* Your objective
Please restate each entry that appears below word for word, without its pictures.
─── Data extracts
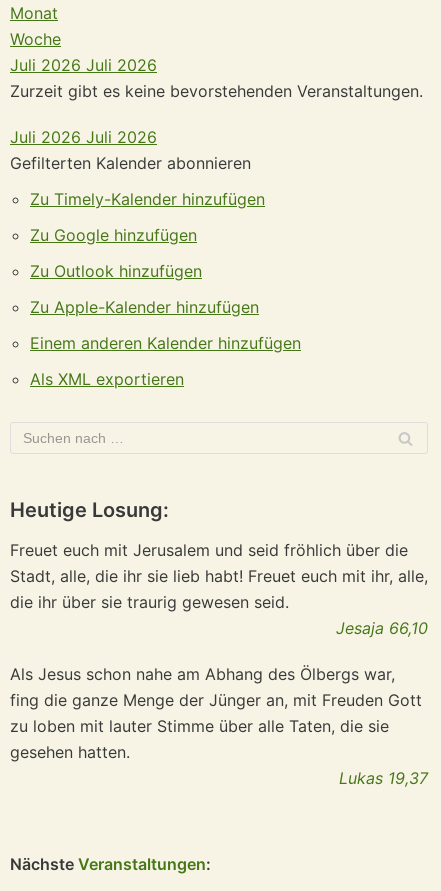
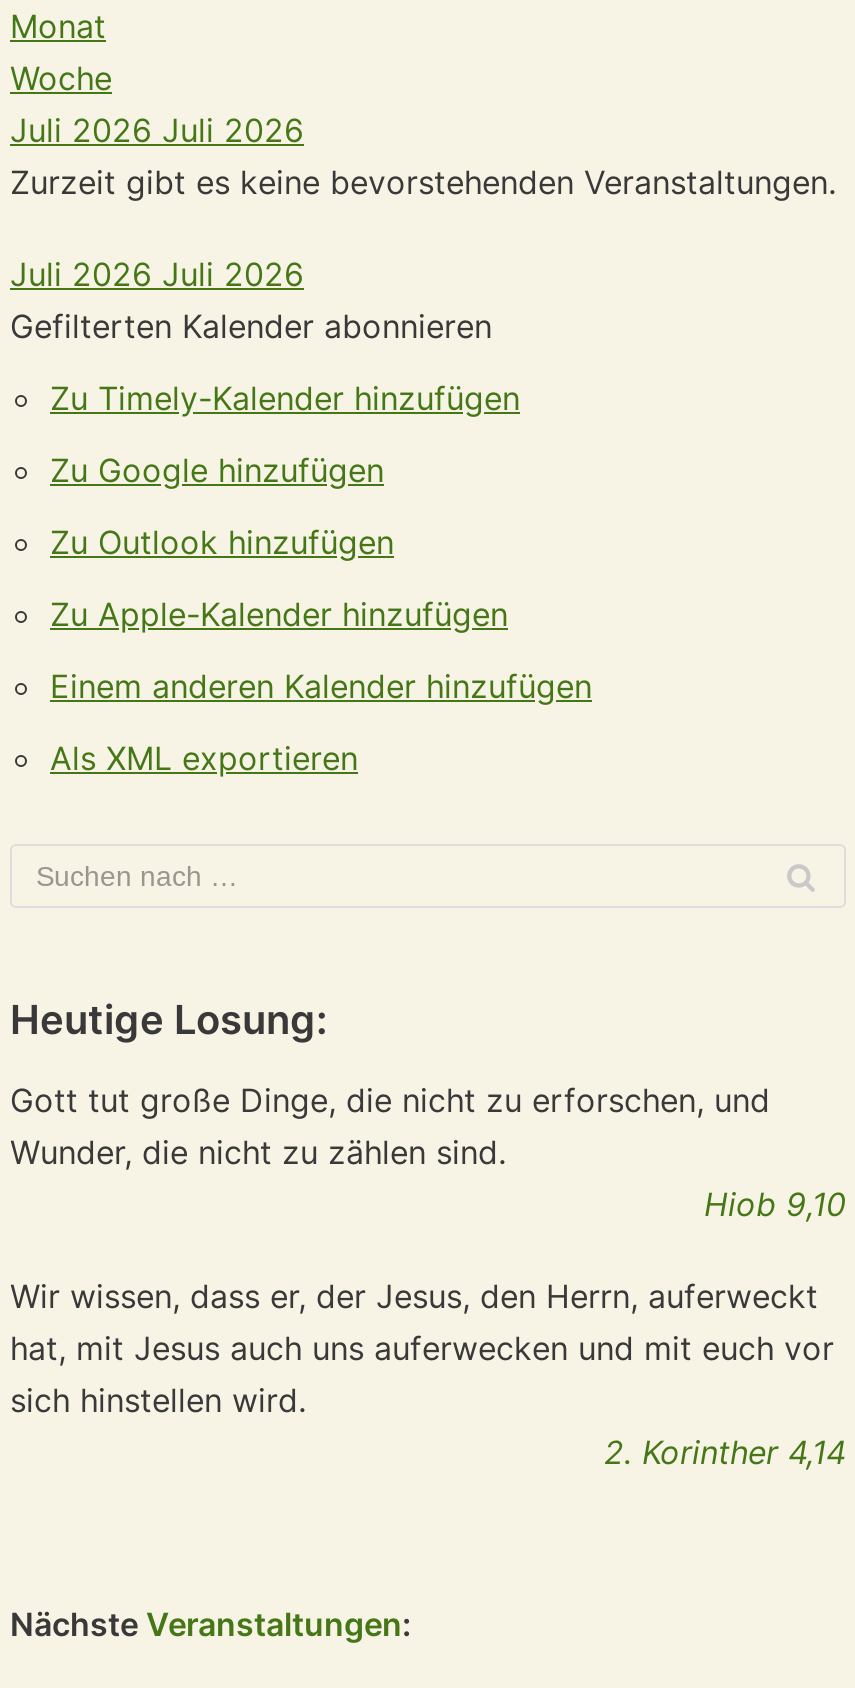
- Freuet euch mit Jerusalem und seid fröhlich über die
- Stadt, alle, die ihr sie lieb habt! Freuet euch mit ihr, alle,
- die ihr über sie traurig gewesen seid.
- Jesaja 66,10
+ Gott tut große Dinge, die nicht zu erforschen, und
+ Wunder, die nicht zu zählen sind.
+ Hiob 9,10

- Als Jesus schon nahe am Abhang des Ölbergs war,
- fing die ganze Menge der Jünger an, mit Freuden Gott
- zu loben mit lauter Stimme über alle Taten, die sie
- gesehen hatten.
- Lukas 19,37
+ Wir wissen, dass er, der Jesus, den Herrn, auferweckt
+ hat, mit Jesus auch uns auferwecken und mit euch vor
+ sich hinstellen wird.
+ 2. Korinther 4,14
──────
* The completed task
- Freuet euch mit Jerusalem und seid fröhlich über die
- Stadt, alle, die ihr sie lieb habt! Freuet euch mit ihr, alle,
- die ihr über sie traurig gewesen seid.
- Jesaja 66,10
+ Gott tut große Dinge, die nicht zu erforschen, und
+ Wunder, die nicht zu zählen sind.
+ Hiob 9,10

- Als Jesus schon nahe am Abhang des Ölbergs war,
- fing die ganze Menge der Jünger an, mit Freuden Gott
- zu loben mit lauter Stimme über alle Taten, die sie
- gesehen hatten.
- Lukas 19,37
+ Wir wissen, dass er, der Jesus, den Herrn, auferweckt
+ hat, mit Jesus auch uns auferwecken und mit euch vor
+ sich hinstellen wird.
+ 2. Korinther 4,14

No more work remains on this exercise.